Nationals set their sights on hitters

Nationals set their sights on hitters

WASHINGTON, D.C. -- The 2005 First-Year Player Draft will be different for the Nationals. Unlike the previous three seasons, when they were the Expos, the Nationals will not have budget constraints.

No longer will they avoid the best players simply because they will ask for more money. The Nationals also feel the best players in the country are willing to sign with them because they know the team has a pleasant future in Washington.

"We are picking a little higher than we picked in the past, so that helps," said Dana Brown, the Nationals' amateur, professional and international scouting director. "[Interim general manager] Jim Bowden is committed to signing the best player in any round. We are not looking to give guys more money, but if he ends up taking a high school kid that is going to cost a little more, chances are, we are going to get it done. In the past we were kind of handcuffed on the high school players."

Unlike the previous three years under Brown, the Nationals most likely will not draft a pitcher in the first round, No. 4 overall, on June 7. The goal is to draft mostly offensive players, which the team lacks in their Minor League system.

"We are really zoning in on hitters this year," Brown said. "We feel strongly about the pitching we have taken in the past. We have Chad Cordero, Bill Bray and Collin Balester, and Clint Everts is going to be back this year. We are really going to pound the bats. That's really putting the pieces into the puzzle of building a championship team."

The Nationals have their sights on shortstops Justin Upton and Troy Tulowitzki, third basemen Alex Gordon and Ryan Zimmerman and outfielder Cameron Maybin.

Upton and Gordon most likely will be the first two picks in the draft. But they feel they have a shot at Tulowitzki, Zimmerman and Maybin.

Maybin is from North Carolina, and he hit .646 with 14 home runs and 36 RBIs for T.C. Robertson High School.

Zimmerman is considered one of the best defensive third basemen in the draft. He had a .404 batting average with six home runs and 54 RBIs for the University of Virginia.

Tulowitzki is a power hitter from Long Beach State. He missed time because of a broken hamate bone, but he still hit with seven home runs and 25 RBIs.

Most draft experts believe that the Nationals will select Zimmerman in the first round.

"Is Zimmerman in our mix? Yes, he is in our mix.," Bowden said. "Zimmerman is projected to be a Gold Glove-caliber third baseman like Scott Rolen. He even has the agility and body control to play shortstop. He is a guy who should hit .300 with 20 to 30 home runs.

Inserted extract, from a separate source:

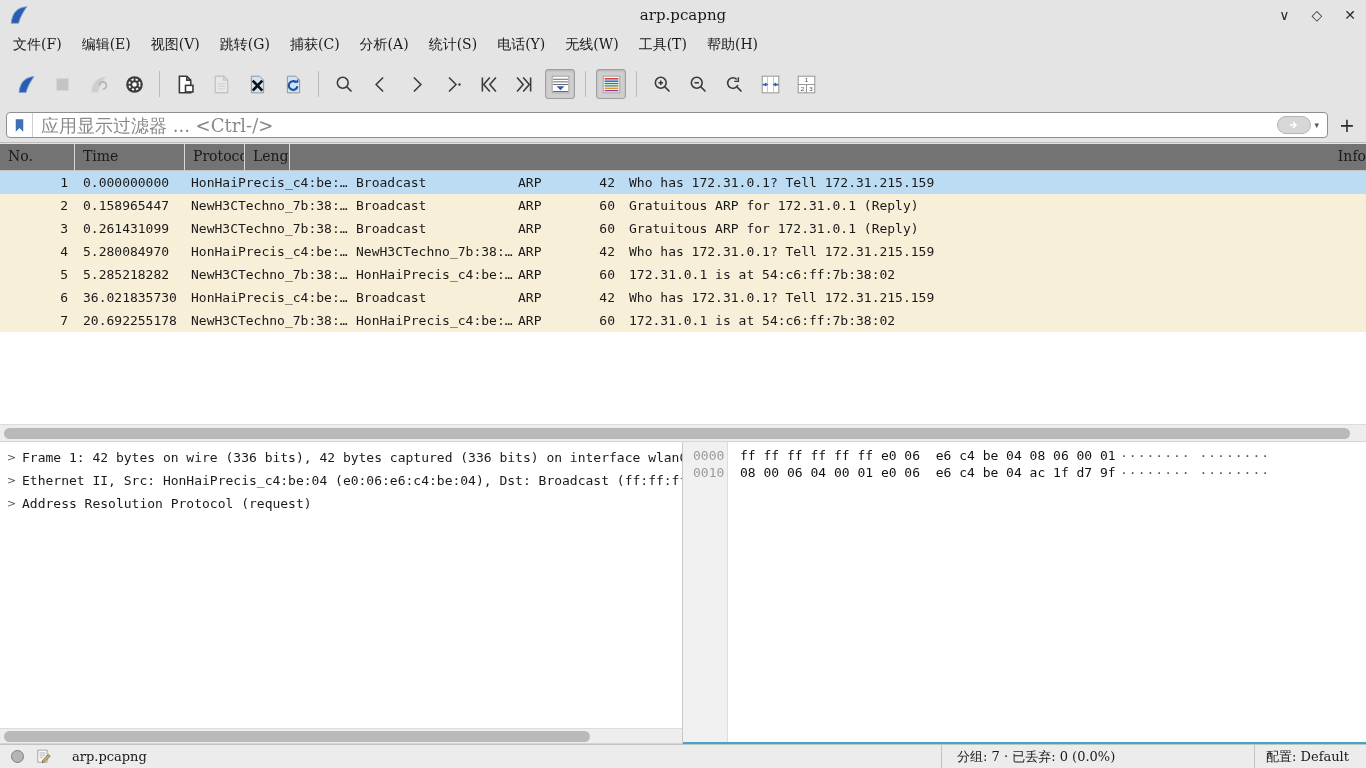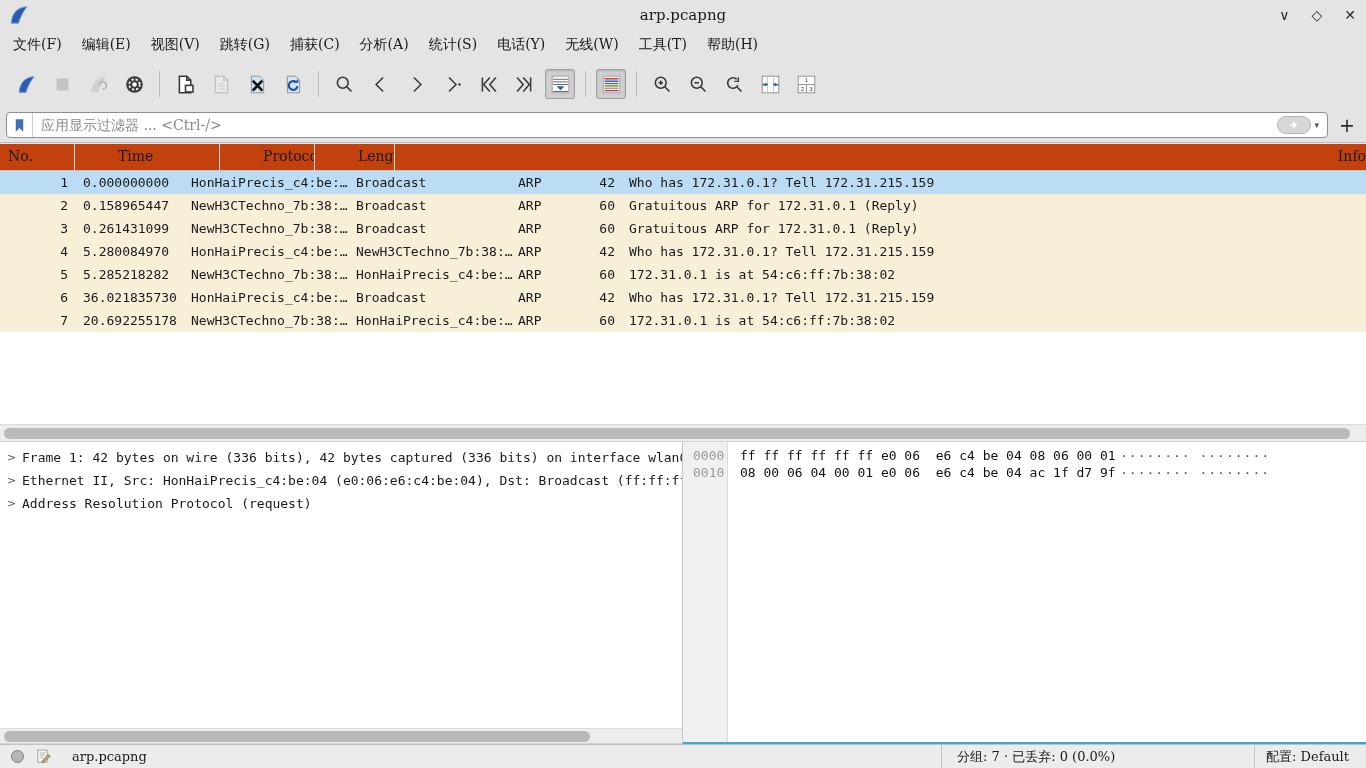"应用显示过滤器 ... <Ctrl-/>" .filter-input { font-size: 14px -> 18px }
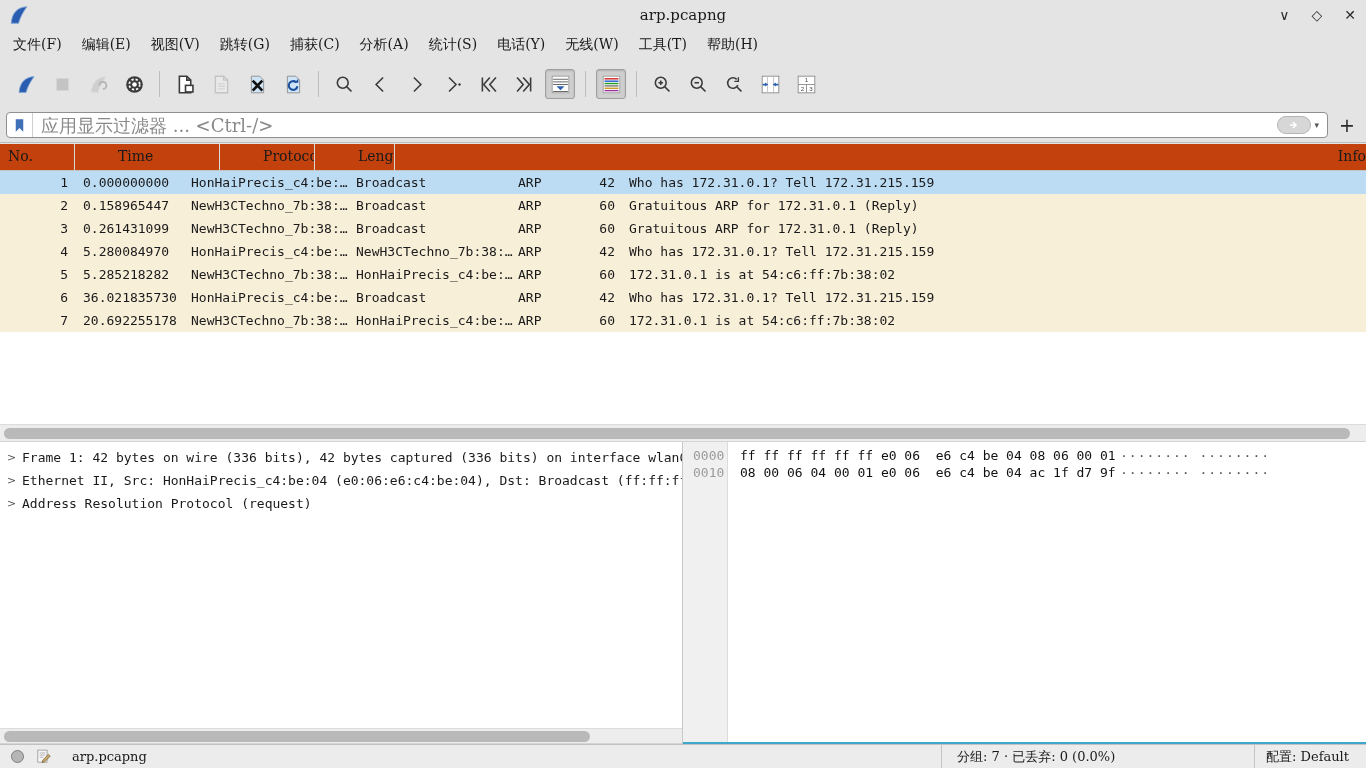"No." .plist-header { background: #c2410c -> #737373; gap: 35px -> none }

"When he played with a wooden bat for the USA Team, he outhit Gordon, who is expected to be the No. 1 college player taken in the draft. Zimmerman has tremendous character, tremendous makeup. He's a leader and he's a winner."

The Nationals do not have a pick in the second or third rounds of the First-Year Player Draft because they signed third baseman Vinny Castilla and Cristian Guzman to free agent contracts this past offseason. However, the money they had allocated for those rounds will now be spent on signing players in the Dominican Republic.

Bowden would not say who they are trying to sign from the Dominican Republic, but they are looking for an impact player on offense.

"We are going to be better with the way we have done it. We are very excited about that," Bowden said. "I don't want to make the other 29 clubs aware who we are going to sign. Unlike the United States, there's no draft when it comes to signing players from Latin America."

The Nationals have drafted pitchers in the first round of the First-Year Player Draft the last three years. Here's a look at how they are doing in the Nationals organization.

LAST THREE TOP PICKS

Bill Bray, LHP, 2004, Pick #13: Signed late and then was hit hard at Class A Brevard County. The season ended early because of the hurricanes, so the Nationals sent him to the Arizona Fall League and he didn't have success there either. Bray was nursing a back injury during Spring Training and has yet to play a Minor League game this season.

Chad Cordero, RHP, 2003, Pick #20: Shocked that he was a first-round pick, Cordero has proven that he was worth it. After making a strong impression after an August callup in 2003, Cordero earned the closer's role on June 8 of the following year. He was 7-3 with a 2.94 ERA with 14 saves in 2004. This year, manager Frank Robinson said Cordero should be considered for the All-Star team. He has a 1.44 ERA and 13 saves.

Clint Everts, RHP, 2002, Pick #6: It looked like he was going to be one of the top prospects in the organization. After all, he went a combined 9-5 with an ERA under 2.50 in 2004 for Class A Savannah and Brevard County. He also struck out 122 batters in 111 1/3 innings. But he had Tommy John surgery last September and is not expected to be on the mound again until late in the year.

Bill Ladson is a reporter for MLB.com. This story was not subject to the approval of Major League Baseball or its clubs.